Houve muito ruído quando a economista Zeina Latif, num texto recente no jornal O Globo, chamou a atenção para o baixo crescimento econômico do Rio. Ela apontou para a má distribuição de renda no estado, que só é pior na Paraíba e no Piauí. O que "salva" a economia local é a indústria extrativa, enquanto a construção, o comércio e a indústria de transformação encolheram recentemente. A taxa de ocupação é menor que na média nacional, e a taxa de desemprego, maior.

Latif aponta que o Rio ganha com os royalties de petróleo como nenhum outro estado, mas que isso não se traduz em boas políticas públicas. E, ao mesmo tempo, o estado é o mais endividado de todos. "Chega a dar tristeza a decadência econômica do estado, ainda mais sendo referência no patrimônio histórico e na riqueza artística e cultural", conclui Latif.

A FecomercioRJ criticou a publicação da economista, listando números positivos sobre a economia do Rio, ao mesmo tempo afirmando que – sim – há problemas. Mas argumentou que "qualificar o Rio, com tanto a mostrar, como decadente é ajudar a manter em nosso estado uma visão fatalista que em nada contribui para darmos os necessários passos à frente, com estabilidade e com consistência".

Lembro-me do ano de 2009, quando o Brasil foi escolhido como país-sede da Copa de 2014 e, no mesmo ano, o Rio foi escolhido para sediar os Jogos Olímpicos de 2016. Em várias entrevistas que fiz na época, pessoas chamaram essas escolhas de "última chance" para o Rio: se a cidade não achasse seu rumo com todos esses investimentos, nunca o acharia.

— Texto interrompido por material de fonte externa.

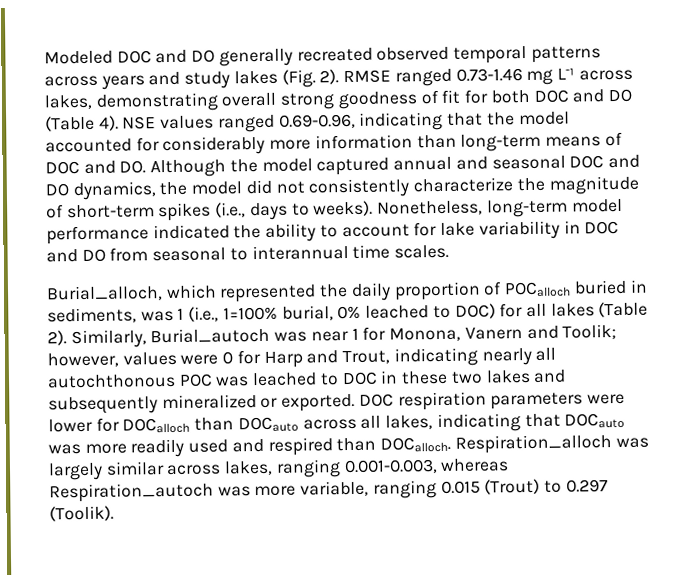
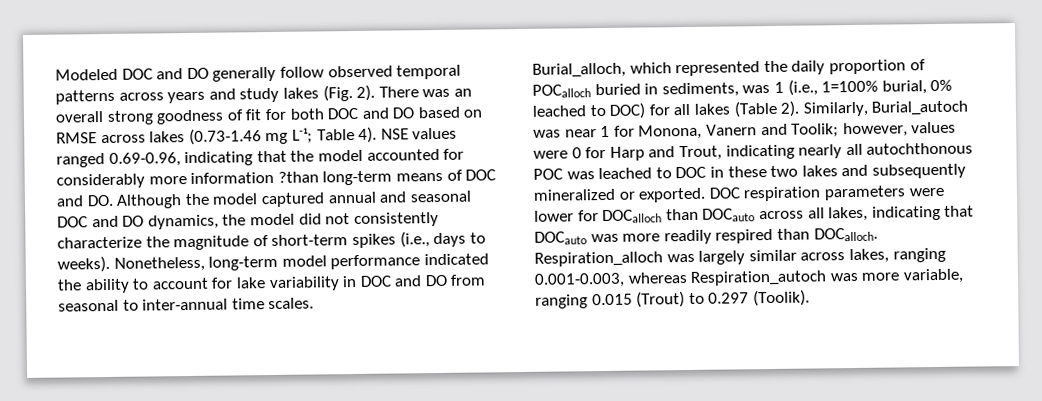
- Modeled DOC and DO generally recreated observed temporal patterns across years and study lakes (Fig. 2).
+ Modeled DOC and DO generally follow observed temporal patterns across years and study lakes (Fig. 2).
- RMSE ranged 0.73-1.46 mg L-¹ across lakes, demonstrating overall strong goodness of fit for both DOC and DO (Table 4).
+ There was an overall strong goodness of fit for both DOC and DO based on RMSE across lakes (0.73-1.46 mg L-¹; Table 4).
- NSE values ranged 0.69-0.96, indicating that the model accounted for considerably more information than long-term means of DOC and DO. Although the model captured annual and seasonal DOC and DO dynamics, the model did not consistently characterize the magnitude of short-term spikes (i.e., days to weeks).
+ NSE values ranged 0.69-0.96, indicating that the model accounted for considerably more information ?than long-term means of DOC and DO. Although the model captured annual and seasonal DOC and DO dynamics, the model did not consistently characterize the magnitude of short-term spikes (i.e., days to weeks).
- Nonetheless, long-term model performance indicated the ability to account for lake variability in DOC and DO from seasonal to interannual time scales.
+ Nonetheless, long-term model performance indicated the ability to account for lake variability in DOC and DO from seasonal to inter-annual time scales.
- DOC respiration parameters were lower for DOCalloch than DOCauto across all lakes, indicating that DOCauto was more readily used and respired than DOCalloch.
+ DOC respiration parameters were lower for DOCalloch than DOCauto across all lakes, indicating that DOCauto was more readily respired than DOCalloch.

Acompanhei o processo de criação das UPPs, as Unidades de Polícia Pacificadora, nas áreas pobres da cidade. Muito dinheiro investido, mas da população local se ouvia poucas palavras esperançosas. "Quando acabarem os jogos, acabam também esses programas", foi a profecia deles, na época. E aconteceu mesmo. Foi para "inglês ver", e alemão também.